TASK INPUT below:

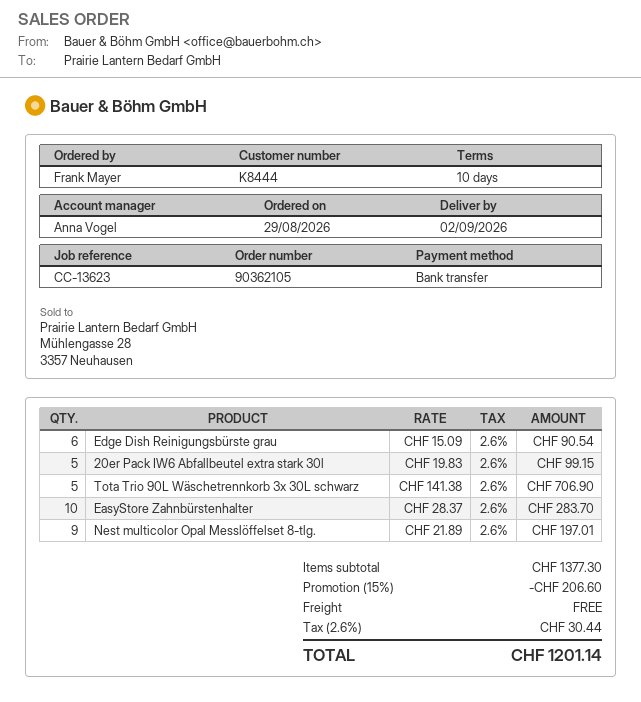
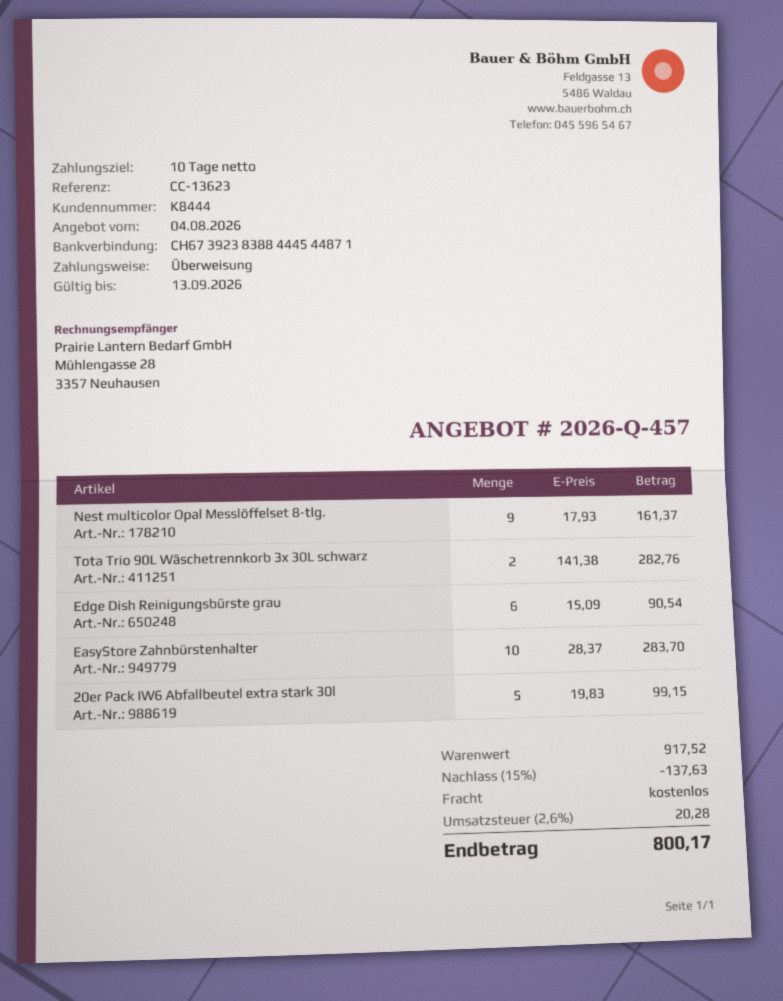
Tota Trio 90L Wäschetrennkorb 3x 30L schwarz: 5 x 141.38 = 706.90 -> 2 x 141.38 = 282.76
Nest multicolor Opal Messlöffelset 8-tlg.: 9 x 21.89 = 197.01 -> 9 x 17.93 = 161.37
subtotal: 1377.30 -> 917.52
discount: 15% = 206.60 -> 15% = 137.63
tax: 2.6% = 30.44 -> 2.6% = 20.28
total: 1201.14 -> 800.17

End of TASK INPUT.

• [EXERCISE INSTRUCTIONS]
From the first line to the last, retype the entries above exactly, minus the pictures.

• [WRITTEN REPLY]
Tota Trio 90L Wäschetrennkorb 3x 30L schwarz: 5 x 141.38 = 706.90 -> 2 x 141.38 = 282.76
Nest multicolor Opal Messlöffelset 8-tlg.: 9 x 21.89 = 197.01 -> 9 x 17.93 = 161.37
subtotal: 1377.30 -> 917.52
discount: 15% = 206.60 -> 15% = 137.63
tax: 2.6% = 30.44 -> 2.6% = 20.28
total: 1201.14 -> 800.17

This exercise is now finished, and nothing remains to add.